__Records provided__:
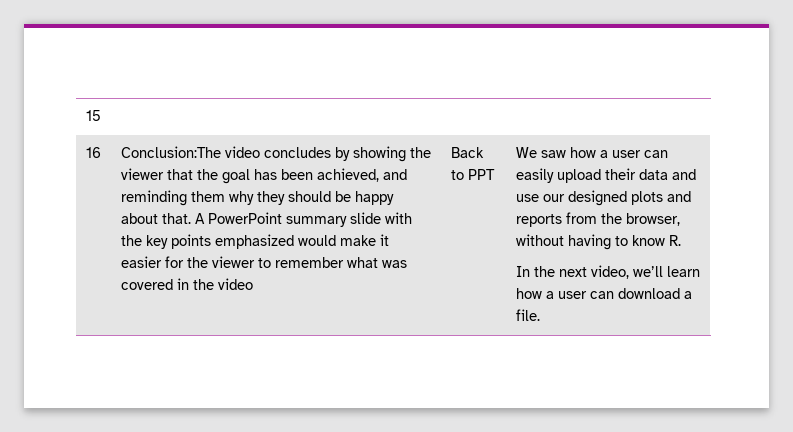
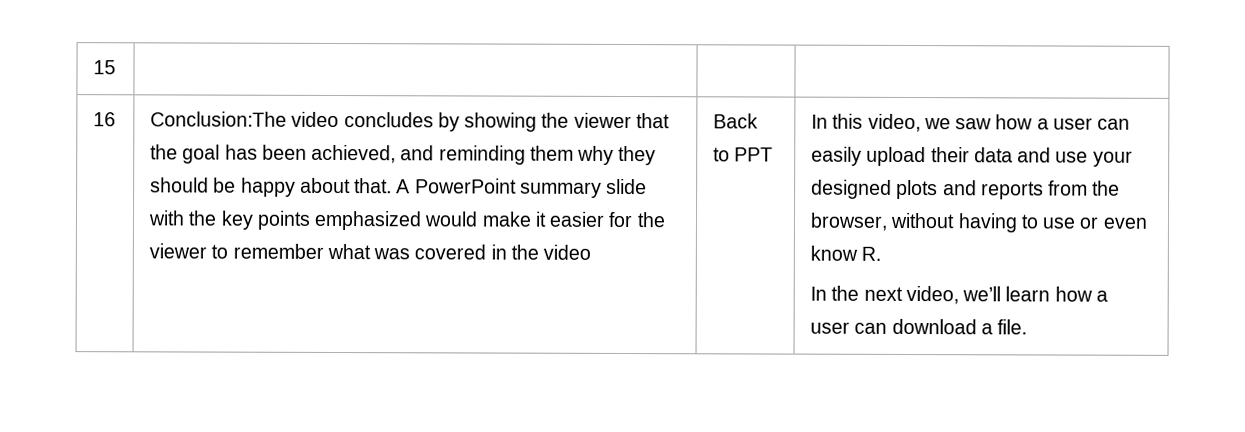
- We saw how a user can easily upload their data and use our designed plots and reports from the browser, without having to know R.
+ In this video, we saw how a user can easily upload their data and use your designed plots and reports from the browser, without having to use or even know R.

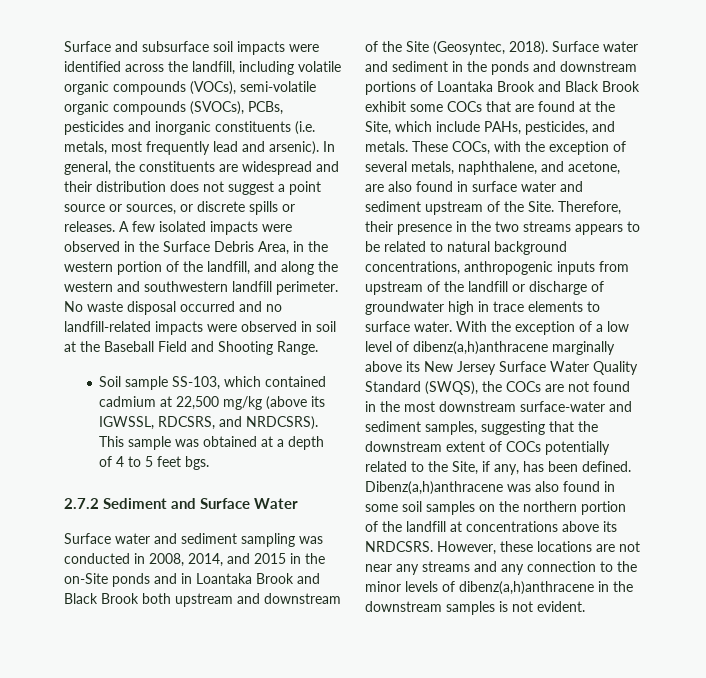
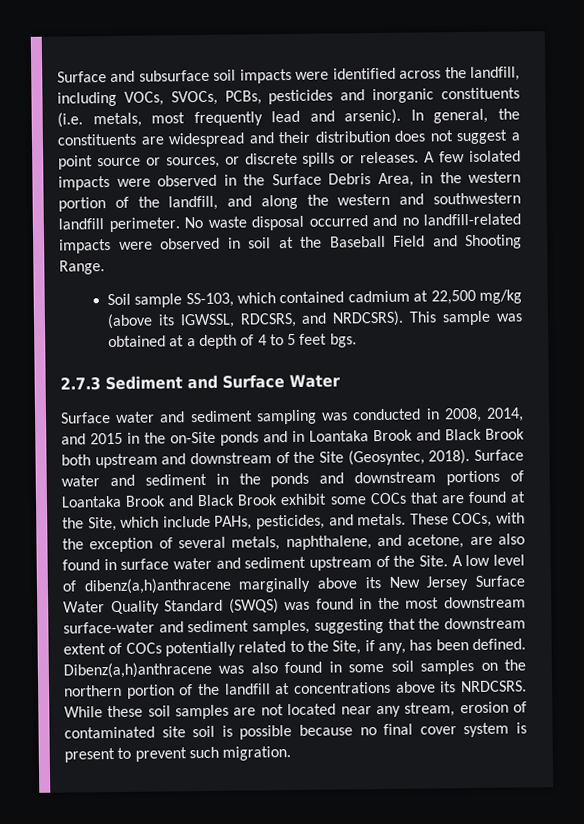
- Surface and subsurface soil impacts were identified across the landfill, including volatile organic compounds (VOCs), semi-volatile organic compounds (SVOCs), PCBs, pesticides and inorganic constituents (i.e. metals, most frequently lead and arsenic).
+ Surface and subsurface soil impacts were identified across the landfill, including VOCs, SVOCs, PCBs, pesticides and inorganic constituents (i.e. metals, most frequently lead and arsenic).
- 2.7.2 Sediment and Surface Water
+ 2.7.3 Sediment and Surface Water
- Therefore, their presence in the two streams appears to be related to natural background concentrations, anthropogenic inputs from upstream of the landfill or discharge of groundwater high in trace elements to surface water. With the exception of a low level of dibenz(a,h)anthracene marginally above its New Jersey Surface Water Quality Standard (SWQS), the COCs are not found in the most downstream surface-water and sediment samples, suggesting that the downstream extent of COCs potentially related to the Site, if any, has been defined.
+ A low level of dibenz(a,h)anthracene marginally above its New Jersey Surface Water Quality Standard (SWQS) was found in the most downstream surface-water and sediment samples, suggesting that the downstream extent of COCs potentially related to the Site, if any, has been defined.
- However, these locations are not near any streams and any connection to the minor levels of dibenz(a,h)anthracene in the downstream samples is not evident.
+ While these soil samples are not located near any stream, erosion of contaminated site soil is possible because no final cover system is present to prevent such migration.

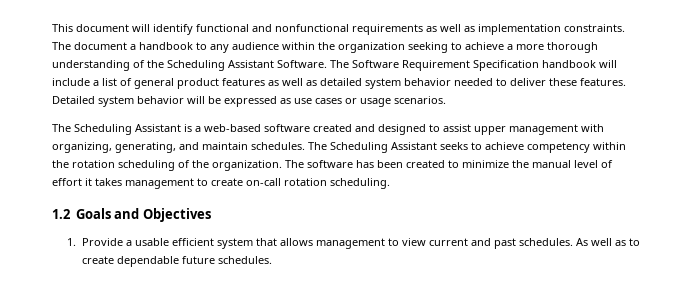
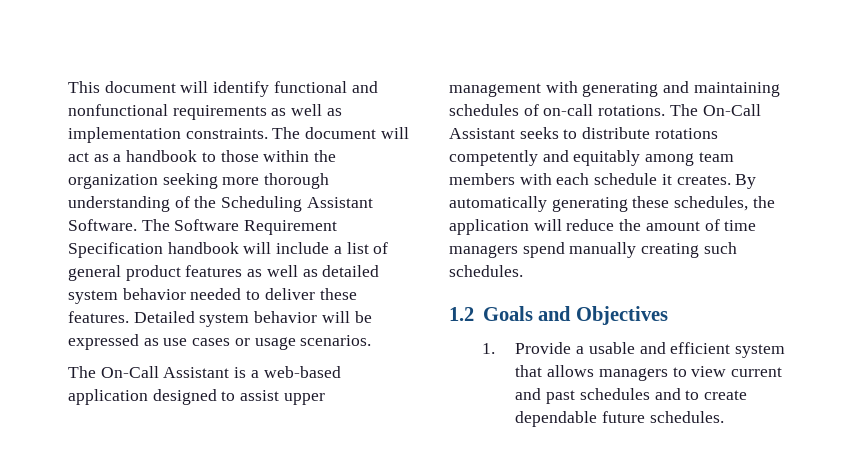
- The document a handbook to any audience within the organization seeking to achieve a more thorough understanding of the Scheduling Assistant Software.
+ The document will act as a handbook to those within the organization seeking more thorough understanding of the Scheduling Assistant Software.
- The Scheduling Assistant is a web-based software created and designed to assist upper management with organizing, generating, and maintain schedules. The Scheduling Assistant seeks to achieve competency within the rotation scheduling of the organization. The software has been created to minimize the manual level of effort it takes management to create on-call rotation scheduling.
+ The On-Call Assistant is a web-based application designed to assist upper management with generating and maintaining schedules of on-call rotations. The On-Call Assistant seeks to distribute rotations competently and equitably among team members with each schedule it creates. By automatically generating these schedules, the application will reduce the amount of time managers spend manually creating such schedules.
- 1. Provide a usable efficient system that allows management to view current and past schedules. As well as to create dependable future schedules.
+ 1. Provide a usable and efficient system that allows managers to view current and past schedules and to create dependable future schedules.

__Problem to work on__: Give back all of the entries above exactly, with the pictures excluded.

__Solution for this task__:
- We saw how a user can easily upload their data and use our designed plots and reports from the browser, without having to know R.
+ In this video, we saw how a user can easily upload their data and use your designed plots and reports from the browser, without having to use or even know R.

- Surface and subsurface soil impacts were identified across the landfill, including volatile organic compounds (VOCs), semi-volatile organic compounds (SVOCs), PCBs, pesticides and inorganic constituents (i.e. metals, most frequently lead and arsenic).
+ Surface and subsurface soil impacts were identified across the landfill, including VOCs, SVOCs, PCBs, pesticides and inorganic constituents (i.e. metals, most frequently lead and arsenic).
- 2.7.2 Sediment and Surface Water
+ 2.7.3 Sediment and Surface Water
- Therefore, their presence in the two streams appears to be related to natural background concentrations, anthropogenic inputs from upstream of the landfill or discharge of groundwater high in trace elements to surface water. With the exception of a low level of dibenz(a,h)anthracene marginally above its New Jersey Surface Water Quality Standard (SWQS), the COCs are not found in the most downstream surface-water and sediment samples, suggesting that the downstream extent of COCs potentially related to the Site, if any, has been defined.
+ A low level of dibenz(a,h)anthracene marginally above its New Jersey Surface Water Quality Standard (SWQS) was found in the most downstream surface-water and sediment samples, suggesting that the downstream extent of COCs potentially related to the Site, if any, has been defined.
- However, these locations are not near any streams and any connection to the minor levels of dibenz(a,h)anthracene in the downstream samples is not evident.
+ While these soil samples are not located near any stream, erosion of contaminated site soil is possible because no final cover system is present to prevent such migration.

- The document a handbook to any audience within the organization seeking to achieve a more thorough understanding of the Scheduling Assistant Software.
+ The document will act as a handbook to those within the organization seeking more thorough understanding of the Scheduling Assistant Software.
- The Scheduling Assistant is a web-based software created and designed to assist upper management with organizing, generating, and maintain schedules. The Scheduling Assistant seeks to achieve competency within the rotation scheduling of the organization. The software has been created to minimize the manual level of effort it takes management to create on-call rotation scheduling.
+ The On-Call Assistant is a web-based application designed to assist upper management with generating and maintaining schedules of on-call rotations. The On-Call Assistant seeks to distribute rotations competently and equitably among team members with each schedule it creates. By automatically generating these schedules, the application will reduce the amount of time managers spend manually creating such schedules.
- 1. Provide a usable efficient system that allows management to view current and past schedules. As well as to create dependable future schedules.
+ 1. Provide a usable and efficient system that allows managers to view current and past schedules and to create dependable future schedules.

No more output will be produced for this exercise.